Non si può costruire un futuro degno dentro ad una tenda
Siamo al 95esimo giorno di resistenza e questa mattina colonne di fumo si vedono innalzare da Kobane, proprio l’altro ieri le forze combattenti del YPJ e YPG hanno ripreso il controllo di tre quartieri della parte est della città che prima erano controllate dalle milizie dell’Isis.
Dall’altra parte del confine, a Suruç, ora si trovano più di 80.000 profughi dei quali 60mila ospitati nei campi autogestiti dalle municipalità curde e le restanti 20mila nei campi allestiti dal governo turco, stime approssimative dicono che la presenza di minori rappresenta più del 50% dei profughi.
Come staffetta italiana Rojava calling siamo entrati più volte nei campi curdi, per supportare il lavoro dei molti volontari e per vedere con i nostri occhi la situazione reale, senza giri di parole.
La prima cosa che risalta, oltre alla brillante organizzazione, sono i numerosi bambini che giocano e corrono per le tende, senza alcun giocattolo e senza paura di interagire con attivisti e curiosi.
Per i prossimi tre anni le tende, la ghiaia e il cielo stellato sopra le loro teste saranno la loro casa.
Finora sono state allestite diverse scuole, all’incirca una per campo, che però non possono ambire a rispondere alle necessità sia numeriche che di scopo di cui molti bambini hanno bisogno.
Servono strutture e fondi per garantire loro uno spazio fisico per crescere ed imparare, strutture per conoscere e vivere consapevoli della cultura e delle radici curde che in troppi vorrebbero vedere sparire.
In Turchia infatti è vietato per legge l’insegnamento della lingua e della cultura curda nelle scuole pubbliche, mentre nelle scuole private è fortemente ostacolata dalla polizia.
C’è bisogno di una scuola che parli di Kurdistan a 360 gradi, che non sia schiacciata su canoni e nozioni decise ad Ankara, una scuola accessibili a tutt@.

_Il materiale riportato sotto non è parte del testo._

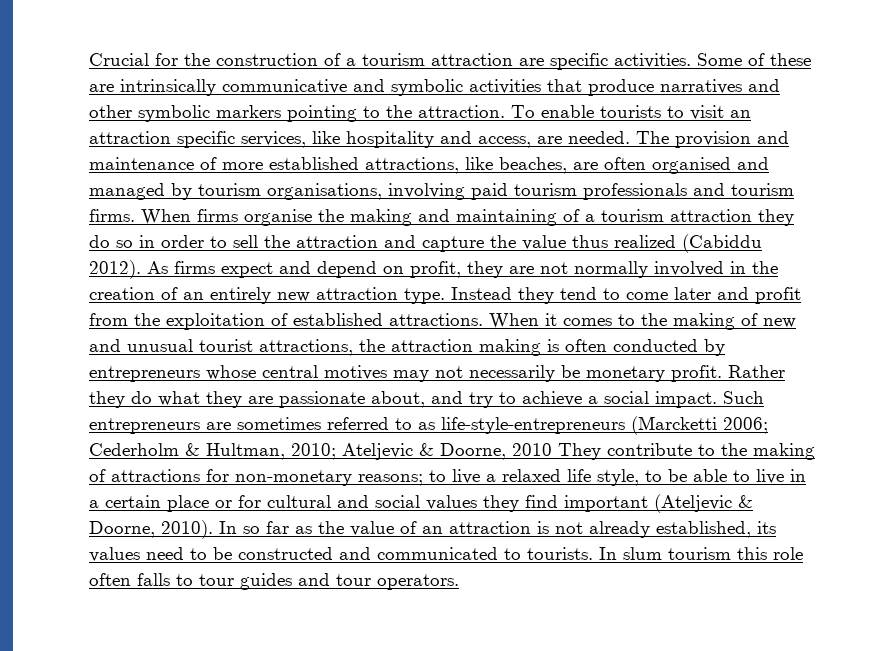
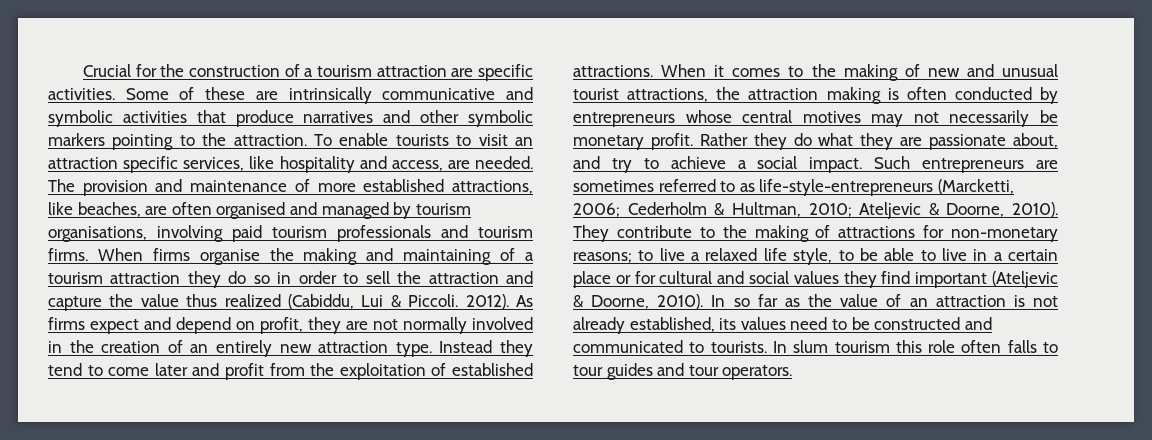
- When firms organise the making and maintaining of a tourism attraction they do so in order to sell the attraction and capture the value thus realized (Cabiddu 2012).
+ When firms organise the making and maintaining of a tourism attraction they do so in order to sell the attraction and capture the value thus realized (Cabiddu, Lui & Piccoli. 2012).
- Such entrepreneurs are sometimes referred to as life-style-entrepreneurs (Marcketti 2006; Cederholm & Hultman, 2010; Ateljevic & Doorne, 2010 They contribute to the making of attractions for non-monetary reasons; to live a relaxed life style, to be able to live in a certain place or for cultural and social values they find important (Ateljevic & Doorne, 2010).
+ Such entrepreneurs are sometimes referred to as life-style-entrepreneurs (Marcketti, 2006; Cederholm & Hultman, 2010; Ateljevic & Doorne, 2010). They contribute to the making of attractions for non-monetary reasons; to live a relaxed life style, to be able to live in a certain place or for cultural and social values they find important (Ateljevic & Doorne, 2010).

Da qui, dal villaggio di Meheser e dai campi profughi, vogliamo tornare in Italia per aiutare Kobane ed i suoi abitanti, vogliamo tornare nelle nostre città per raccontare quanto può fare una comunità indipendente e determinata, vogliamo tornare e fare la nostra parte per aiutare una popolazione che disprezza l’assistenzialismo ma che accoglie tutte le persone che vogliono sporcarsi le mani e la mente insieme a loro come fratelli e sorelle.
Vogliamo costruire una progettualità mirata alla tutela del diritto all’infanzia di centinaia di bambini che vivono da quasi cento giorni sotto assedio e lontani dalle loro camerette: laboratori, attività sportive e ludiche.
Dove per ottusità e tatticismi politici non arrivano le istituzioni ed i governi vogliamo provare ad agire noi, dal basso, liberi da burocrazie nocive e scuse.
Difendere Kobane per essere Kobane, imparare da chi da un’utopia ha costruito un laboratorio reale di democrazia.